ABOUT CARMEN

A picture of Carmen and her supporters holding up CARMEN FOR MAYOR signs.

Having grown up here and among multiracial and intergenerational organizing efforts, I know that Austin is what we love because of its people and our history of protecting and growing the things that make this place special, including a landscape revered by my Cuahuiltecan ancestors and everyone else who has come through what we now call Austin. I participate in public health equity networks across Central Texas and the country. As a 2019-20 Fulcrum Fellow with the Center for Community Investment at the Lincoln Institute of Land Policy, I learned to accelerate beneficial projects through a capital absorption framework and began to use this lens to identify solutions to Austin’s current challenges particularly related to climate change and housing.

I am running for mayor because I have been asked to do this by a diverse community of citizens and city leaders from all corners of Austin who value good governance, equity, and climate sustainability. I know how to bring together change-makers, fixers, content experts, creatives, and professionals, to develop solutions and leverage limited resources to deliver big wins. Others may wish, as I do, to run a campaign that is truly community-powered, but no other challenger in this race has the breadth of community engagement experience that I bring to the table. In order to inspire the community to act, you have to know the community and the power that the people there hold. We need a mayor who can help Austinites channel that raw creative energy into a sustainable future, not one who coasts on victories from their political past. We are approaching a once-in-a-lifetime influx of federal funding to climate-proof our infrastructure and housing, and I want us to be ready with dozens of projects and deals so that we can address Austin’s challenges more equitably and protect what we love as we grow. I’ll do this by inviting the knowledge and skills of our diverse community, not shutting people out while special interests continue to decide our future. 


A picture of Carmen at a commission meeting speaking. She is wearing a blue shirt.

I was born and raised in Central and East Austin, and aside from my time in Chicago earning my degree in Environmental Studies, I have spent my entire life in this city. For the past 18 years, I’ve worked shoulder-to-shoulder with neighborhoods and organizations in North, South and East Austin. My community organizing nonprofit, GAVA, has successfully leveraged tens of millions of dollars in infrastructural, retail, and programmatic improvements in Dove Springs, South Austin, Rundberg, and St. John's areas. We’ve done this through collaboration & advocacy with thousands of resident and community leaders and dozens of organizations, governmental partners, and stakeholders. 

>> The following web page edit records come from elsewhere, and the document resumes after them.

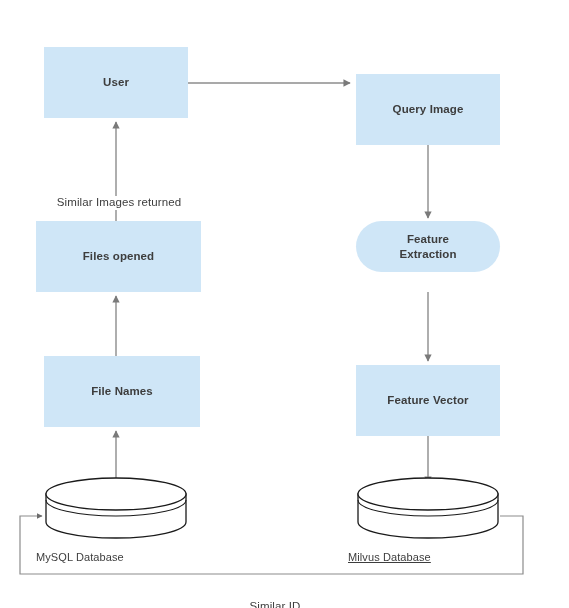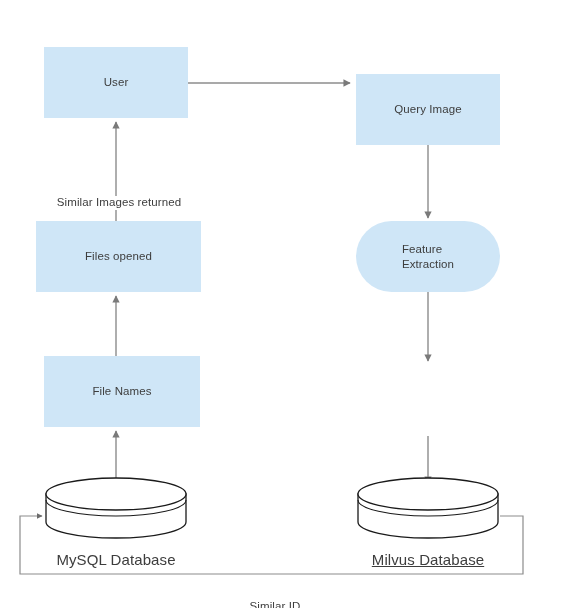--- a/index.html
+++ b/index.html
@@ -32,12 +32,13 @@
     display: flex;
     align-items: center;
     justify-content: center;
-    text-align: left;
+    text-align: center;
     color: #3d3d3d;
     font-size: 11.5px;
     line-height: 1.25;
     letter-spacing: 0.1px;
     white-space: pre-line;
+    font-weight: bold;
   }
   .node.process {
     background: #cfe6f7;

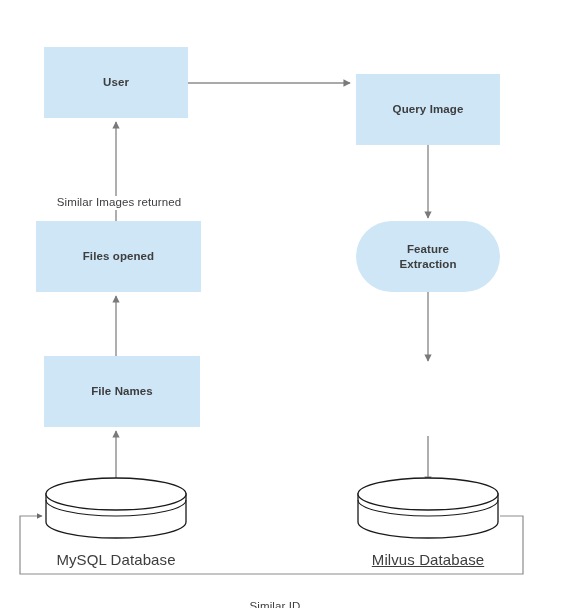--- a/index.html
+++ b/index.html
@@ -118,7 +118,7 @@
 
   <div class="node process" style="left:36px; top:221px; width:165px; height:71px;">Files opened</div>
 
-  <div class="node stadium" style="left:356px; top:221px; width:144px; height:71px;">Feature
+  <div class="node stadium" style="left:356px; top:221px; width:144px; height:51px;">Feature
 Extraction</div>
 
   <div class="node process" style="left:44px; top:356px; width:156px; height:71px;">File Names</div>

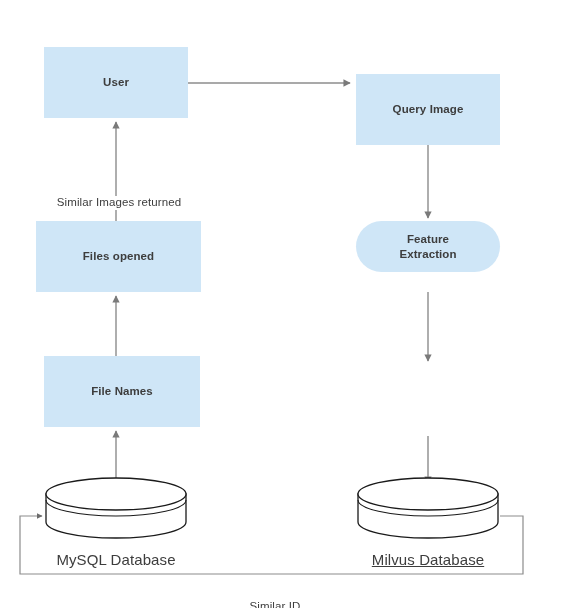--- a/index.html
+++ b/index.html
@@ -123,6 +123,7 @@
 
   <div class="node process" style="left:44px; top:356px; width:156px; height:71px;">File Names</div>
 
+  <div class="node process" style="left:356px; top:365px; width:144px; height:71px;">Feature Vector</div>
 
   <div class="node-label-below" style="left:36px; top:551px; width:160px;">MySQL Database</div>
 

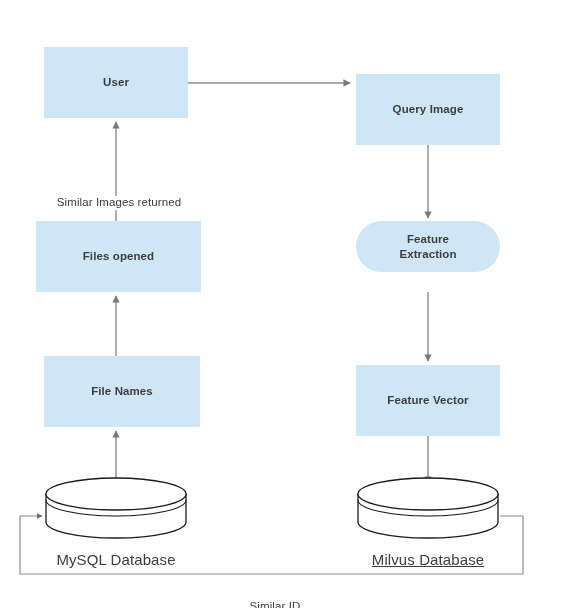--- a/index.html
+++ b/index.html
@@ -49,9 +49,8 @@
   }
   .node-label-below {
     position: absolute;
-    text-align: center;
     color: #3d3d3d;
-    font-size: 15px;
+    font-size: 11px;
     line-height: 1.25;
     letter-spacing: 0.1px;
   }

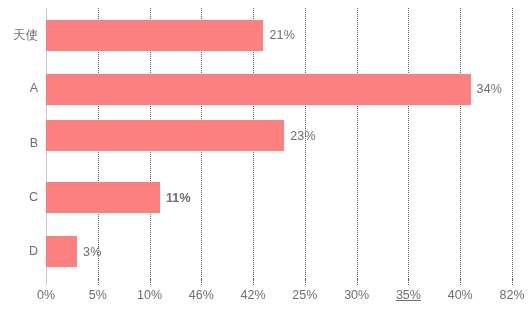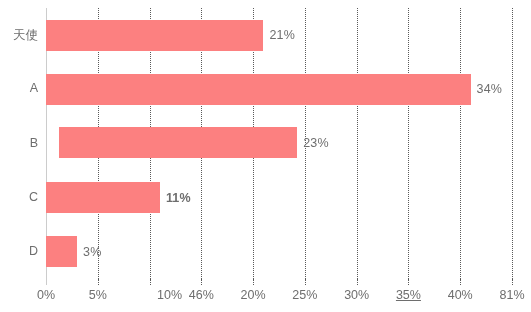--- a/index.html
+++ b/index.html
@@ -108,7 +108,7 @@
           <div class="bar" title="41%" style="width: 424.578px; background: rgb(252, 128, 128);"></div>
           <span class="bar-value" style="left: 430.578px;">34%</span>
         </div>
-        <div class="bar-row" style="top: 119px; width: 466px; margin-left: 13px;">
+        <div class="bar-row" style="top: 112px; width: 466px;">
           <div class="bar" title="23%" style="width: 238.178px; background: rgb(252, 128, 128);"></div>
           <span class="bar-value" style="left: 244.178px;">23%</span>
         </div>

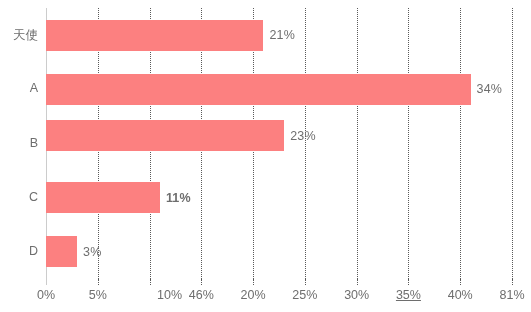--- a/index.html
+++ b/index.html
@@ -137,7 +137,7 @@
       <div class="tick-mark" style="left: 97.7778px;"></div>
       <div class="tick-label" style="left: 97.7778px;">5%</div>
       <div class="tick-mark" style="left: 149.556px;"></div>
-      <div class="tick-label" style="left: 149.556px; margin-left: 20px;">10%</div>
+      <div class="tick-label" style="left: 149.556px;">10%</div>
       <div class="tick-mark" style="left: 201.333px;"></div>
       <div class="tick-label" style="left: 201.333px;">46%</div>
       <div class="tick-mark" style="left: 253.111px;"></div>

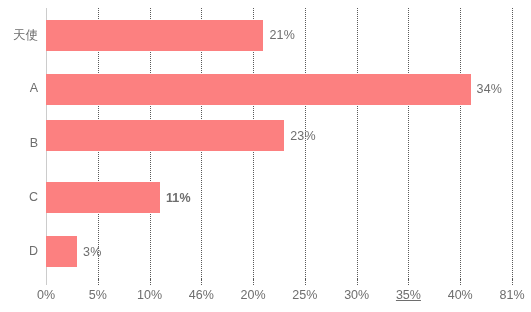--- a/index.html
+++ b/index.html
@@ -141,7 +141,7 @@
       <div class="tick-mark" style="left: 201.333px;"></div>
       <div class="tick-label" style="left: 201.333px;">46%</div>
       <div class="tick-mark" style="left: 253.111px;"></div>
-      <div class="tick-label" style="left: 253.111px;">20%</div>
+      <div class="tick-label" style="left: 253.111px;">42%</div>
       <div class="tick-mark" style="left: 304.889px;"></div>
       <div class="tick-label" style="left: 304.889px; text-align: center;">25%</div>
       <div class="tick-mark" style="left: 356.667px;"></div>

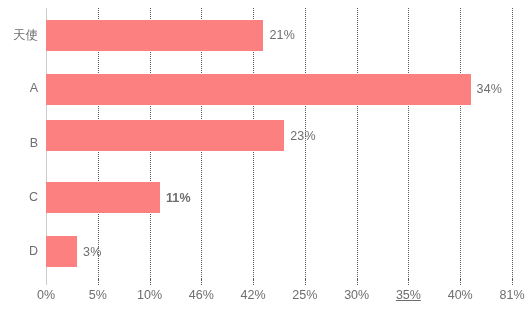--- a/index.html
+++ b/index.html
@@ -151,7 +151,7 @@
       <div class="tick-mark" style="left: 460.222px;"></div>
       <div class="tick-label" style="left: 460.222px;">40%</div>
       <div class="tick-mark" style="left: 512px;"></div>
-      <div class="tick-label" style="left: 512px;">81%</div>
+      <div class="tick-label" style="left: 512px;">82%</div>
     </div>
 
 </div>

My professional work as a community organizer began when I was 20 years old at the environmental justice group, People Organized in Defense of Earth and Her Resources (PODER) in East Austin. There I learned about the public and private forces that created our city’s disparities, as well as the people’s history of grassroots efforts to improve health and quality of life East of I-35 and citywide. I later took a job at the nonprofit Marathon Kids, where I stayed for nearly a decade, creating a program called the “Wellness Team Initiative,” which engaged parents and teachers at 18 elementary schools in Austin’s Eastern Crescent to increase fitness and nutrition opportunities in their communities. This organizing work is how I got to know communities in North and South Austin, understanding issues that were so frequently ignored by central city council members.

In 2013, I took part in the citywide grassroots campaign to achieve 10 single-member districts. Then I served on the inaugural  Independent Citizens Redistricting Commission which took citywide testimony for a year to create our first district map. I later served on the City’s Latino Quality of Life Commission, co-crafting budget recommendations for Fiscal Years 2017, 2018, and 2019. I then joined the City’s Planning Commission during the Land Development Code rewrite, often lifting the voices of those displaced by redevelopment or seeking more deeply affordable housing.

A picture of Carmen with community members holding up signs about 'Protecting Our Communities'.